Enabling new assets relies on the search path mechanism of the Cocos engine. All files in the Cocos are read by FileUtils, which finds files in the priority order of the search path. So we add the hot update cache directory to the search path and promote it so that the assets in the cache directory are searched first. Here is the code example:

if (jsb) {
    // Create AssetsManager
    var assetsManager = new jsb.AssetsManager(manifestUrl, storagePath);
    // The local manifest in the initialized AssetsManager is the manifest in the cache directory
    var hotUpdateSearchPaths = assetsManager.getLocalManifest().getSearchPaths();
    // The search path by default
    var searchPaths = jsb.fileUtils.getSearchPaths();

    // Insert hotUpdateSearchPaths to the beginning of searchPaths array
    Array.prototype.unshift.apply(searchPaths, hotUpdateSearchPaths);

    jsb.fileUtils.setSearchPaths(searchPaths);
}

Note: that this code must be placed in main.js and executed before it require other script, otherwise it will still load the script from the application package.

Advanced Topics

The above sections describe most of the implementation and usage of the Hot Update AssetsManager.

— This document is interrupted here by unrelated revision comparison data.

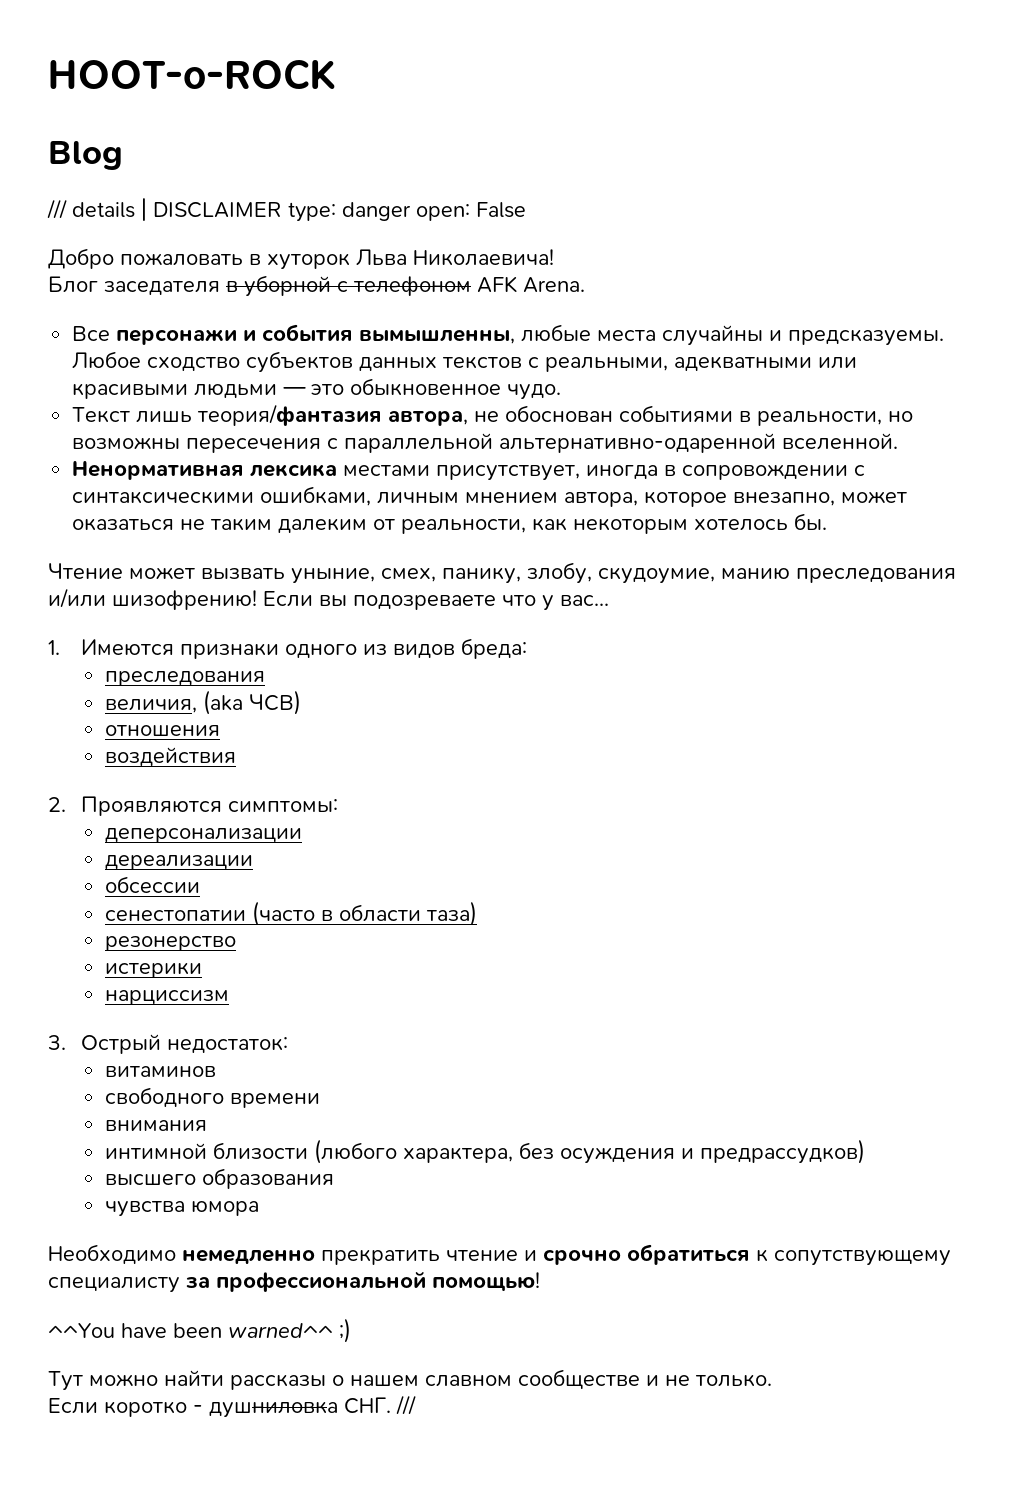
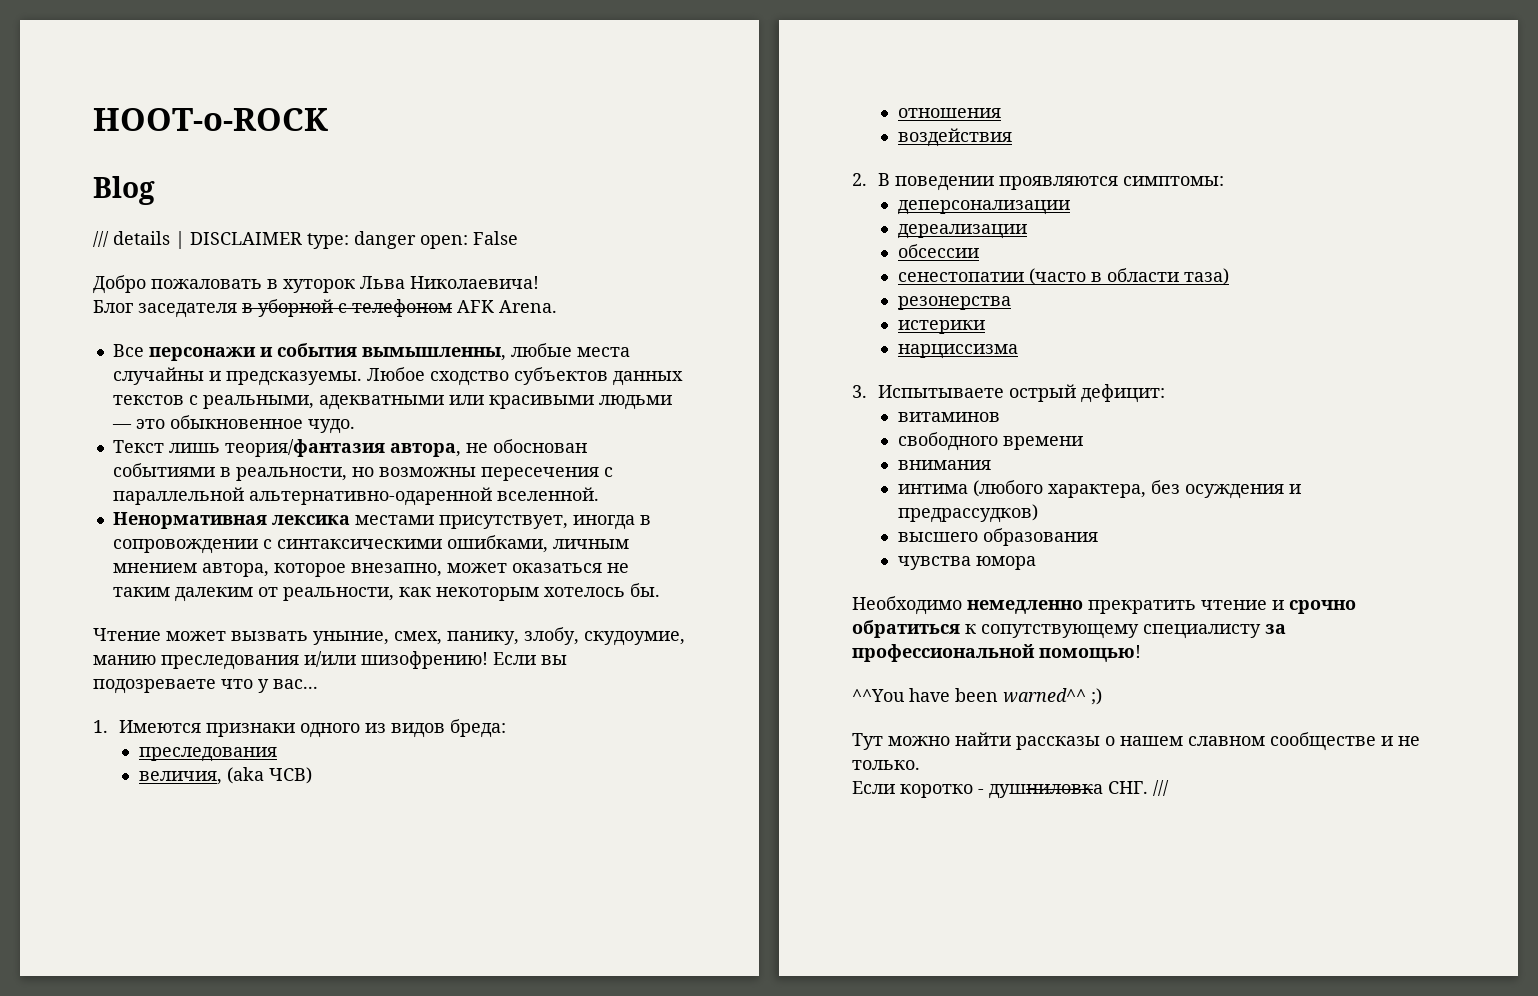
- 2. Проявляются симптомы:
+ 2. В поведении проявляются симптомы:
- резонерство
+ резонерства
- нарциссизм
+ нарциссизма
- 3. Острый недостаток:
+ 3. Испытываете острый дефицит:
- интимной близости (любого характера, без осуждения и предрассудков)
+ интима (любого характера, без осуждения и предрассудков)

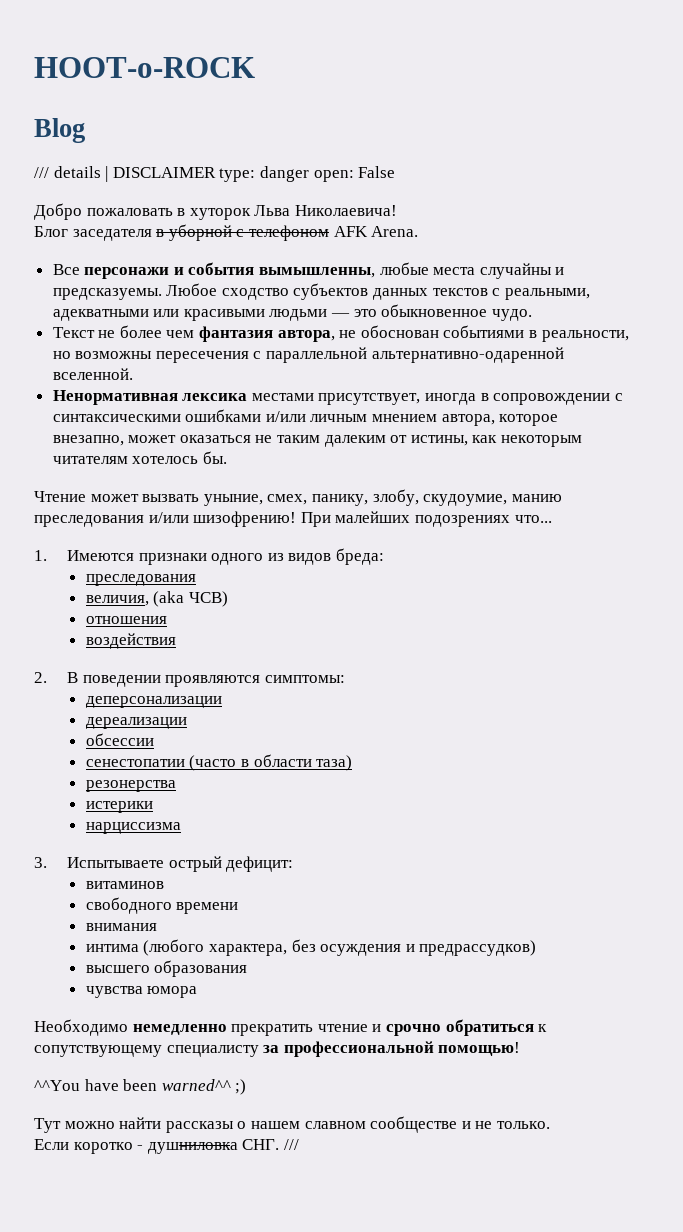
- Текст лишь теория/фантазия автора, не обоснован событиями в реальности, но возможны пересечения с параллельной альтернативно-одаренной вселенной.
+ Текст не более чем фантазия автора, не обоснован событиями в реальности, но возможны пересечения с параллельной альтернативно-одаренной вселенной.
- Ненормативная лексика местами присутствует, иногда в сопровождении с синтаксическими ошибками, личным мнением автора, которое внезапно, может оказаться не таким далеким от реальности, как некоторым хотелось бы.
+ Ненормативная лексика местами присутствует, иногда в сопровождении с синтаксическими ошибками и/или личным мнением автора, которое внезапно, может оказаться не таким далеким от истины, как некоторым читателям хотелось бы.
- Если вы подозреваете что у вас...
+ При малейших подозрениях что...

But in some special scenarios, you may need some special tricks to avoid the problems caused by hot updates. But in some specific application scenes, you may need some special techniques to avoid problems caused by hot updates.

Iterative upgrade

Hot update is a frequent requirement for game developers, and multiple hot updates may be released during the upgrade from one major version to another. So the following two questions are of more concern to developers:

  1. What happens during a local cache coverage?

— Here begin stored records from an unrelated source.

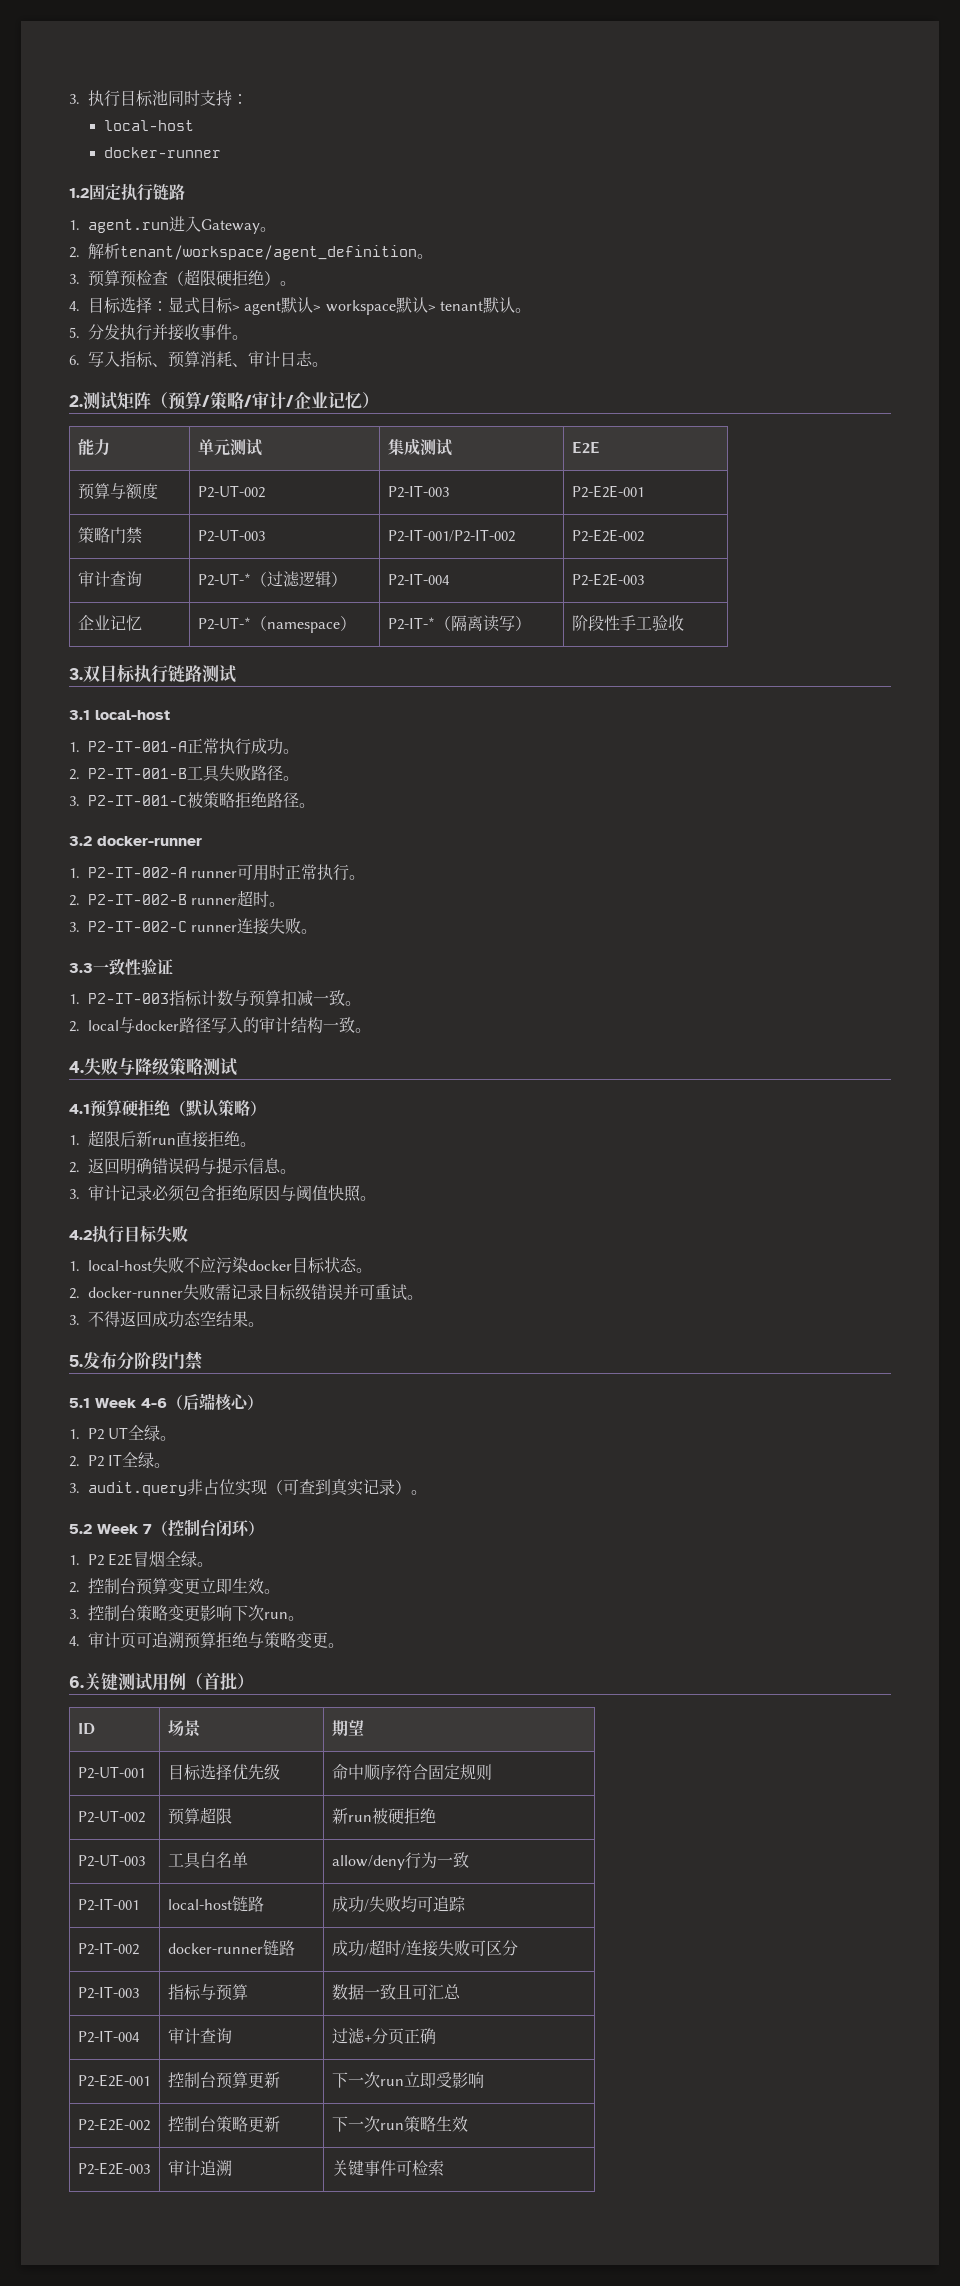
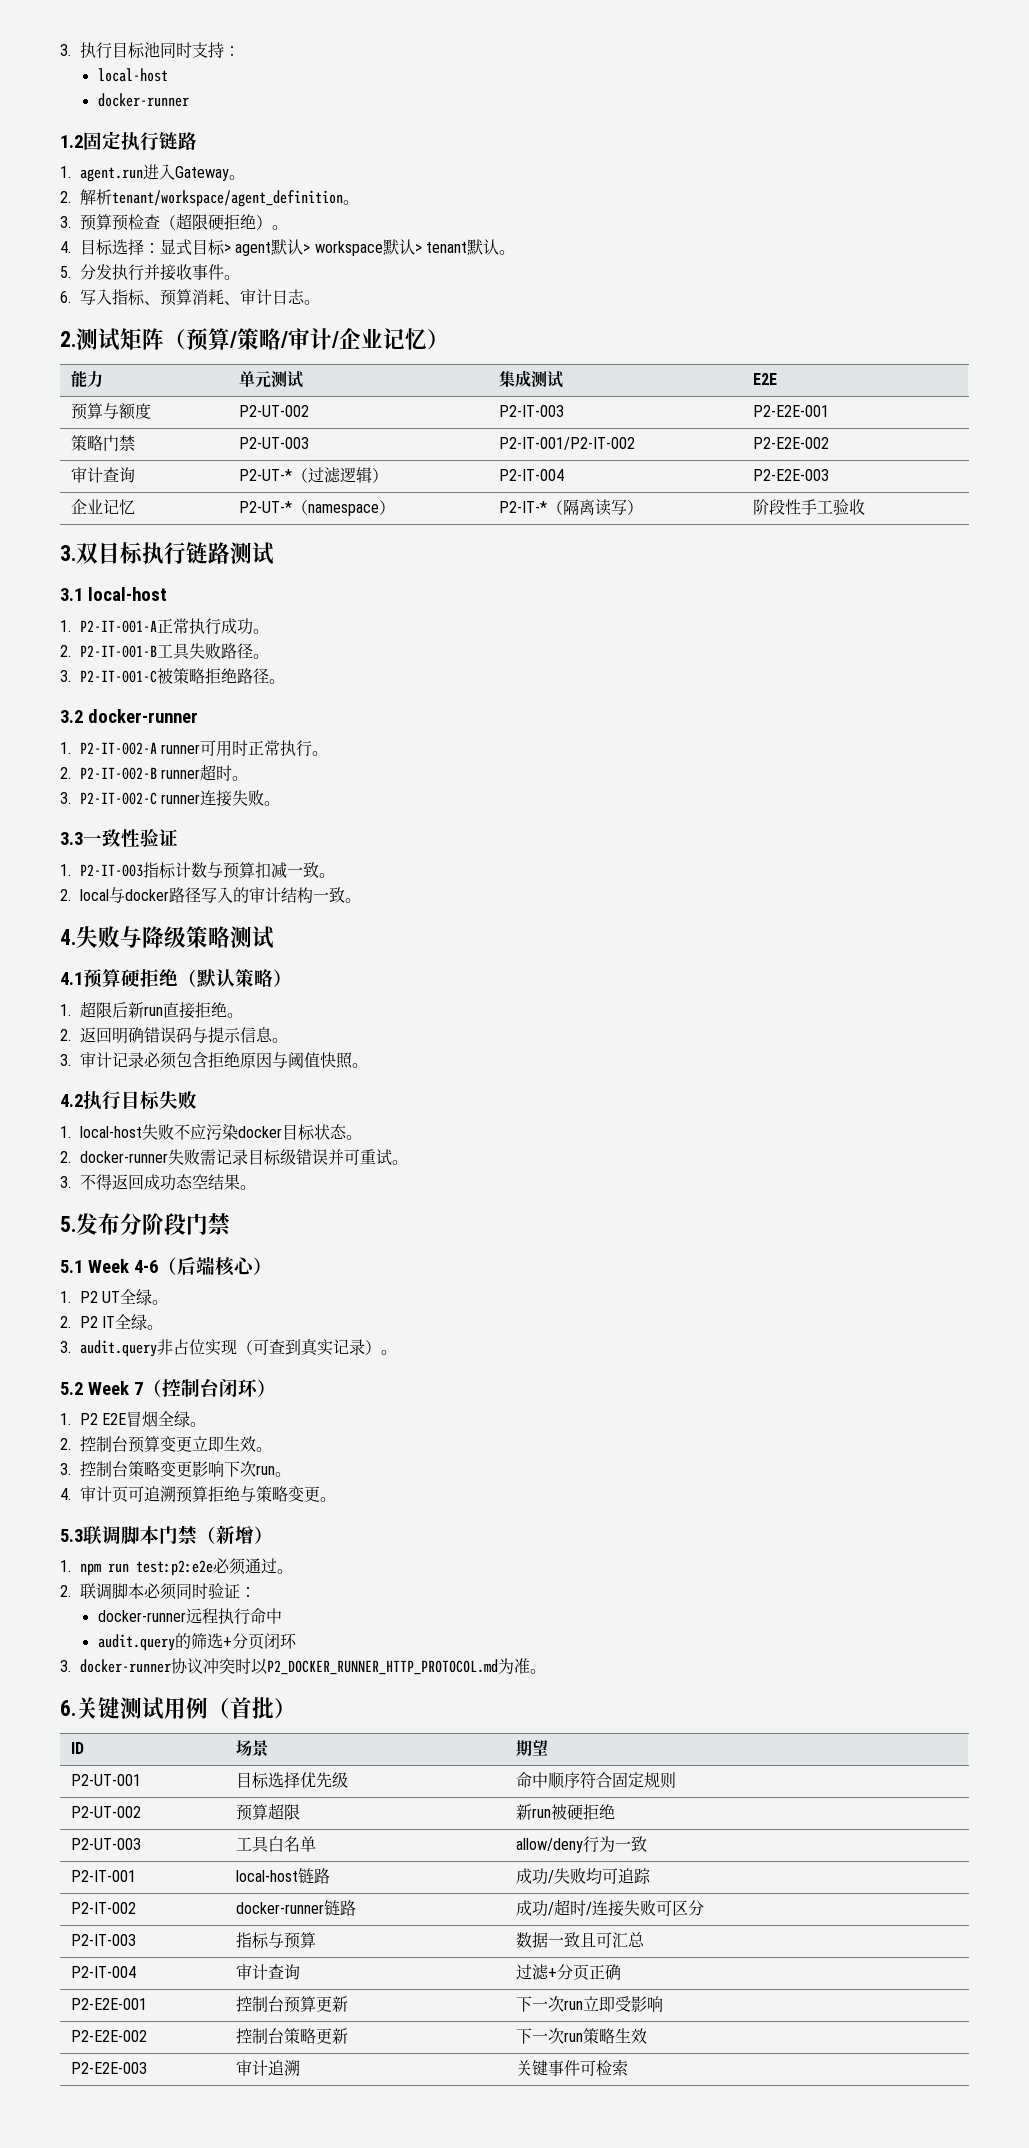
+ 5.3联调脚本门禁（新增）
+ 1. npm run test:p2:e2e必须通过。
+ 2.联调脚本必须同时验证：
+ docker-runner远程执行命中
+ audit.query的筛选+分页闭环
+ 3. docker-runner协议冲突时以P2_DOCKER_RUNNER_HTTP_PROTOCOL.md为准。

    When a local cached version already exists in the user's environment, the Assets Manager compares the cached version and the in-app version, and then uses the newer version as the local version. If the remote version is updated at this time, the Assets Manager uses a temporary folder to download the remote version during the update process. When the remote version is successfully updated, the contents of the temporary folder are copied to the local cache folder. If there are files of the same name in the local cache folder, they are overridden. And the other files are retained, because these files may still be valid, they just have not been modified in this release. Finally delete the temporary folder.

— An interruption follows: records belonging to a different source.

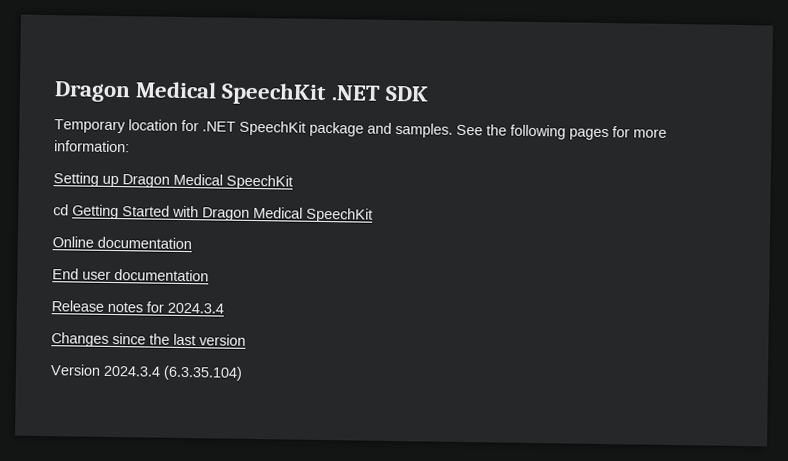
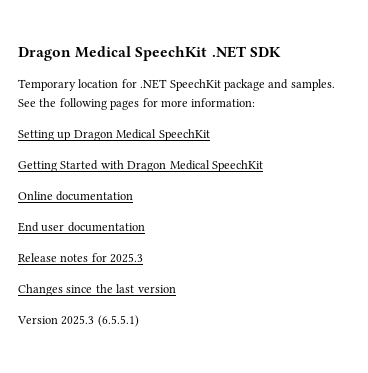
- cd Getting Started with Dragon Medical SpeechKit
+ Getting Started with Dragon Medical SpeechKit
- Release notes for 2024.3.4
+ Release notes for 2025.3
- Version 2024.3.4 (6.3.35.104)
+ Version 2025.3 (6.5.5.1)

    So, in theory, there's no problem with continuous hot update for minor version.

  2. How to clean the local cache during a game's major release?

    During a package update, there are various ways to thoroughly clean up the local hot update cache, such as recording the current game version number, checking if it matches the saved version in cc.sys.localStorage, and performing the following cleanup if they don't match:

     // The version number previously saved in local Storage, if not, is considered as new version
     var previousVersion = parseFloat(cc.sys.localStorage.getItem('currentVersion'));
     // game.currentVersion is the current version's number.
     if (previousVersion < game.currentVersion) {
         // The hot update cache directory. If there are multiple versions, you may need to record in a list and clean all.
         jsb.fileUtils.removeDirectory(storagePath);
     }
    

Update engine

Upgrading the engine version can have a huge impact on the hot update, and you may have noticed that there is a src/cocos-js/cc.js file in the native project, which is compiled by the JS engine and contains some interface encapsulations for the JS engine framework. In different versions of engine, its code will be quite different, and the bottom layer of C++ will also change simultaneously. Once the C++ engine version in the game pack does not match the engine version in the src/cocos-js/cc.js, it can cause serious problems and even prevent the game from running.

It is recommended to publish the major version to app stores as much as possible after updating the engine. If you decide to use hot update, please carefully complete the test of updating the old version to the new version.